Prof. dr. C. Graafland:
"Deze kritiek op de Na-Reformatie is daarom zo opmerkelijk, omdat in de Nadere Reformatie, vooral bij W. Teellinck en J. van Lodenstein, een precies tegenovergestelde kritiek op de Reformatie aantreffen. Zij meenden namelijk, dat de Reformatie al spoedig tot verval is gekomen, omdat zij juist door de eenzijdige nadruk op het geloof en de rechtvaardiging, de heiliging verwaarloosden. In het verlengde daarvan ziet Kohlbrugge o.a. Perkins, de Vader van het Puritanisme, die vooral door de vertalingen van Musevoet, ook een stempel op de nederlandse Nadere Reformatie heeft gedrukt.
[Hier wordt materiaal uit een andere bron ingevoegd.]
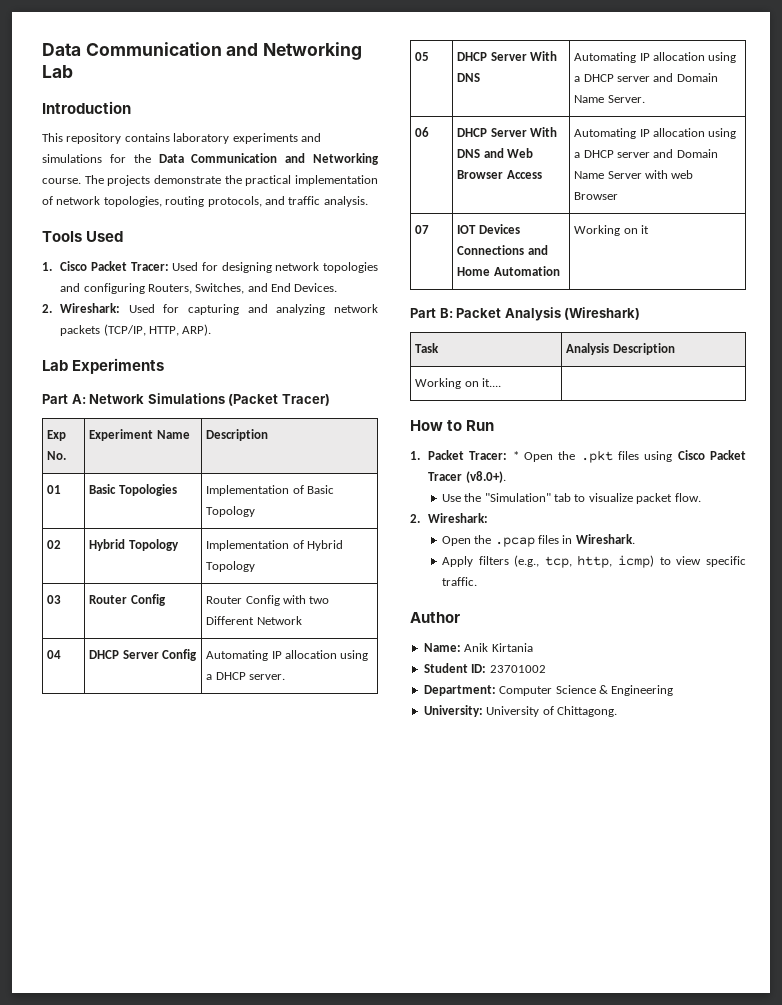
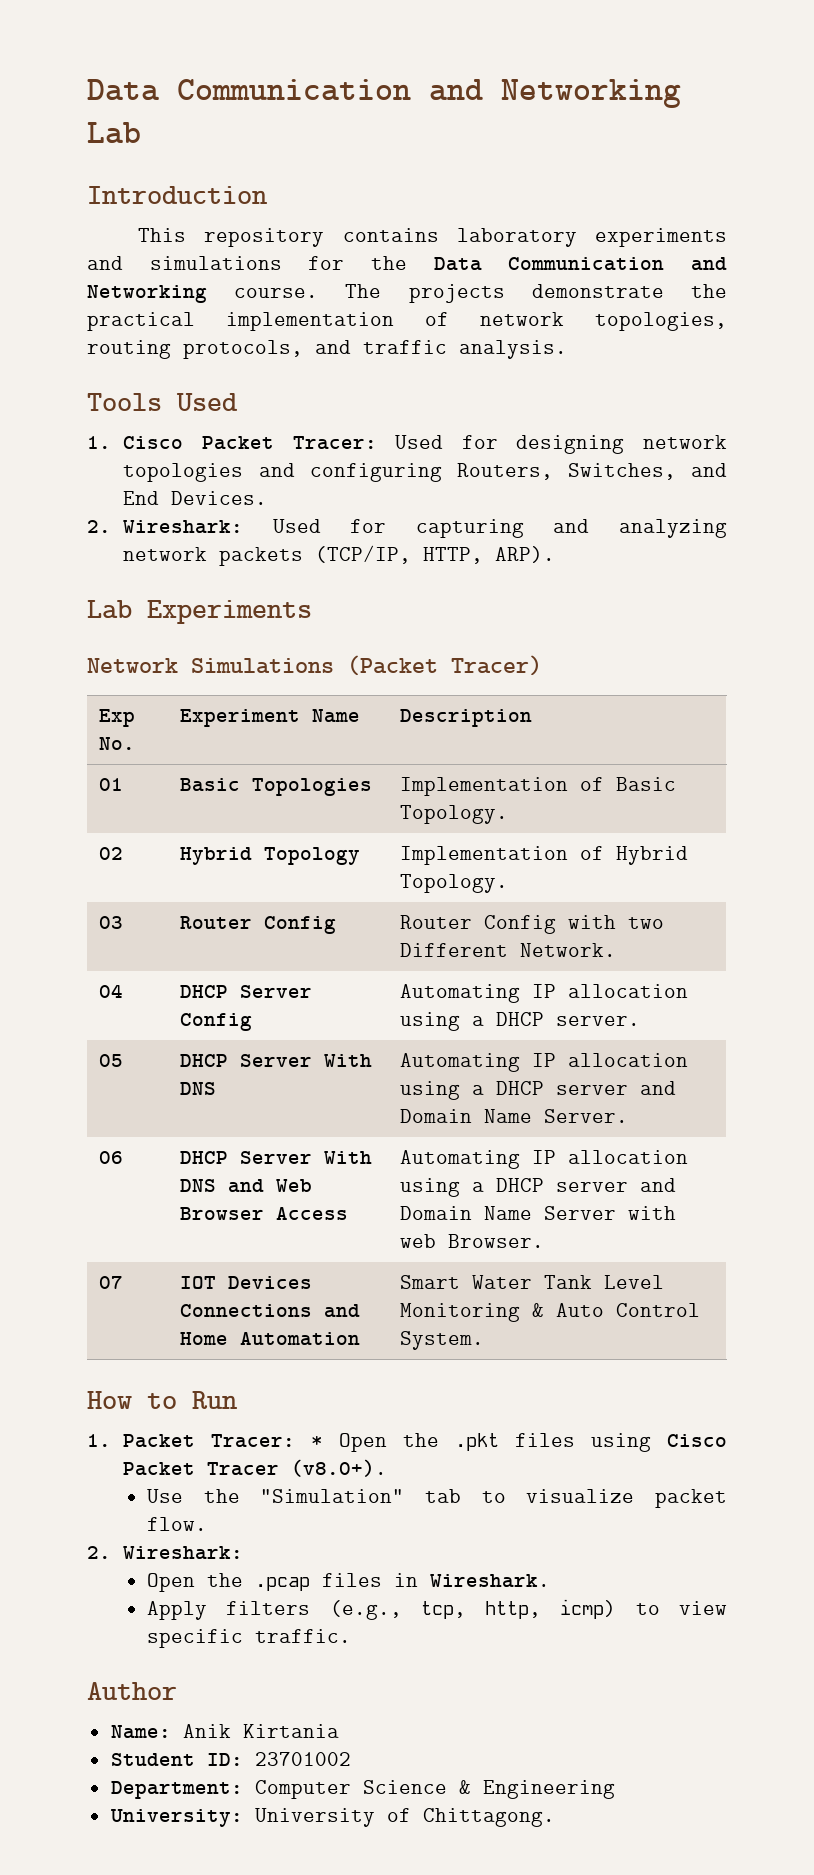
- Part A: Network Simulations (Packet Tracer)
+ Network Simulations (Packet Tracer)
- 01 | Basic Topologies | Implementation of Basic Topology
+ 01 | Basic Topologies | Implementation of Basic Topology.
- 02 | Hybrid Topology | Implementation of Hybrid Topology
+ 02 | Hybrid Topology | Implementation of Hybrid Topology.
- 03 | Router Config | Router Config with two Different Network
+ 03 | Router Config | Router Config with two Different Network.
- 06 | DHCP Server With DNS and Web Browser Access | Automating IP allocation using a DHCP server and Domain Name Server with web Browser
+ 06 | DHCP Server With DNS and Web Browser Access | Automating IP allocation using a DHCP server and Domain Name Server with web Browser.
- 07 | IOT Devices Connections and Home Automation | Working on it
- Part B: Packet Analysis (Wireshark)
- Task | Analysis Description
- Working on it.... |
+ 07 | IOT Devices Connections and Home Automation | Smart Water Tank Level Monitoring & Auto Control System.

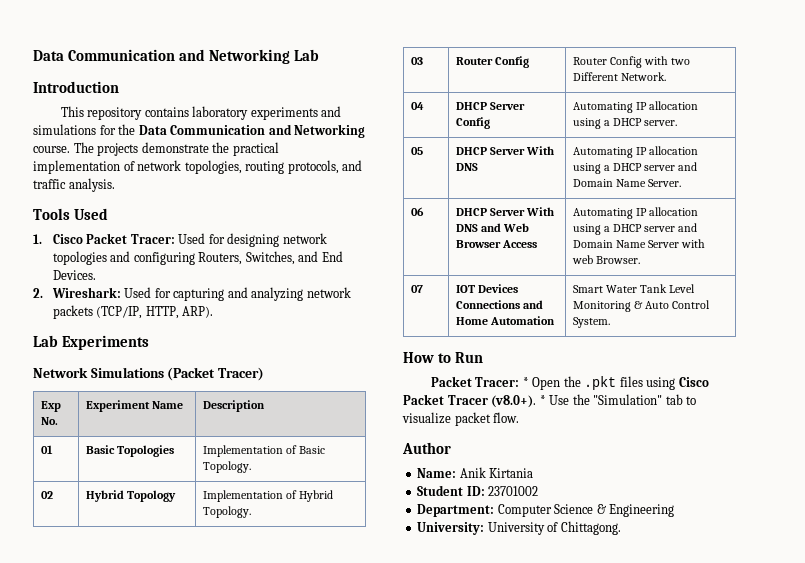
- 1. Packet Tracer: * Open the .pkt files using Cisco Packet Tracer (v8.0+).
- Use the "Simulation" tab to visualize packet flow.
- 2. Wireshark:
- Open the .pcap files in Wireshark.
- Apply filters (e.g., tcp, http, icmp) to view specific traffic.
+ Packet Tracer: * Open the .pkt files using Cisco Packet Tracer (v8.0+). * Use the "Simulation" tab to visualize packet flow.

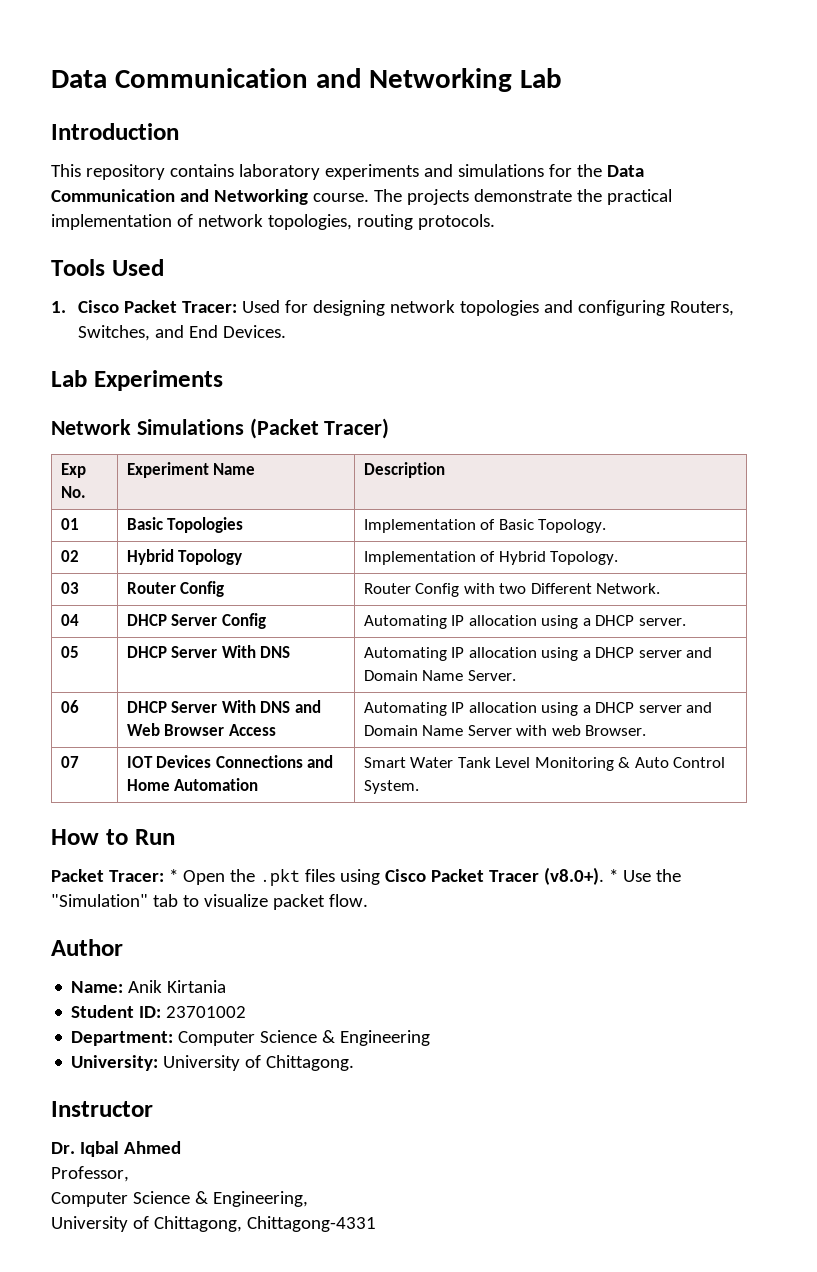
- The projects demonstrate the practical implementation of network topologies, routing protocols, and traffic analysis.
+ The projects demonstrate the practical implementation of network topologies, routing protocols.
- 2. Wireshark: Used for capturing and analyzing network packets (TCP/IP, HTTP, ARP).
+ Instructor
+ Dr. Iqbal Ahmed
+ Professor,
+ Computer Science & Engineering,
+ University of Chittagong, Chittagong-4331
Kohlbrugge wijst hun 'geheele methode' resoluut af, en ziet daarin één van de oorzaken, waarom de Remonstranten in Nederland al in zo'n vroeg stadium van het Gereformeerd Protestantisme opkwamen. De bodem was daarvoor al voorbereid door het onder puriteinse invloed ontstane Gereformeerde Piëtisme, met zijn nadruk op innerlijke en uiterlijke heiliging.
We ontdekken hier de bijzondere gevoeligheid, die Kohlbrugge aan de dag legt, wanneer het vermoeden bij hem leeft, dat de heiliging op een of andere wijze wordt losgemaakt van de rechtvaardiging door het geloof in Jezus Christus. Hij ziet dit reeds opkomen in de Reformatie, wanneer de stellingen moeten worden betrokken tegen de wederdopers, antinomianen en pelagianen. Juist in de polemiek met de tegenstanders is de verzoeking ontstaan om van het zuiver reformatorische standpunt weg te dwalen en toe te geven aan nieuwe 'heiligingssystemen' . Voor Kohlbrugge betekende dit een verzwakking van het sola fide en vooral van het solo Christo. Het 'alles "eis auto-n'", het Christus-alleen werd erdoor verzwakt omdat naast Hem een andere weg werd gewezen, waarin de vrome mens opnieuw zijn kansen kreeg. Dit in de Reformatie zelf reeds begonnen proces ziet Kohlbrugge doorlopen en toenemen in de na-reformatorische tijd. Opmerkelijk is daarbij, dat hij meent, dat deze afbuiging van de volstrekte genade de reactie van de Remonstranten juist heeft opgeroepen. De Remonstranten konden alleen gehoor vinden in een klimaat, waarin reeds aan de (gelovig vrome) mens een eigen aandacht werd geschonken. Dit oordeel van Kohlbrugge is dus wel radicaal. Het bevat niet alleen het verwijt, dat de Gereformeerden zich in het kielzog van de Remonstranten hebben laten meenemen, maar zelfs, dat het opkomen van het Remonstrantisme ten diepste zijn oorzaak vindt in de afwijkende beweging, die de Gereformeerden laten zien in vergelijking met de inzet van het reformatorisch belijden van de rechtvaardiging door het geloof in Jezus Christus alleen", aldus prof. Graafland.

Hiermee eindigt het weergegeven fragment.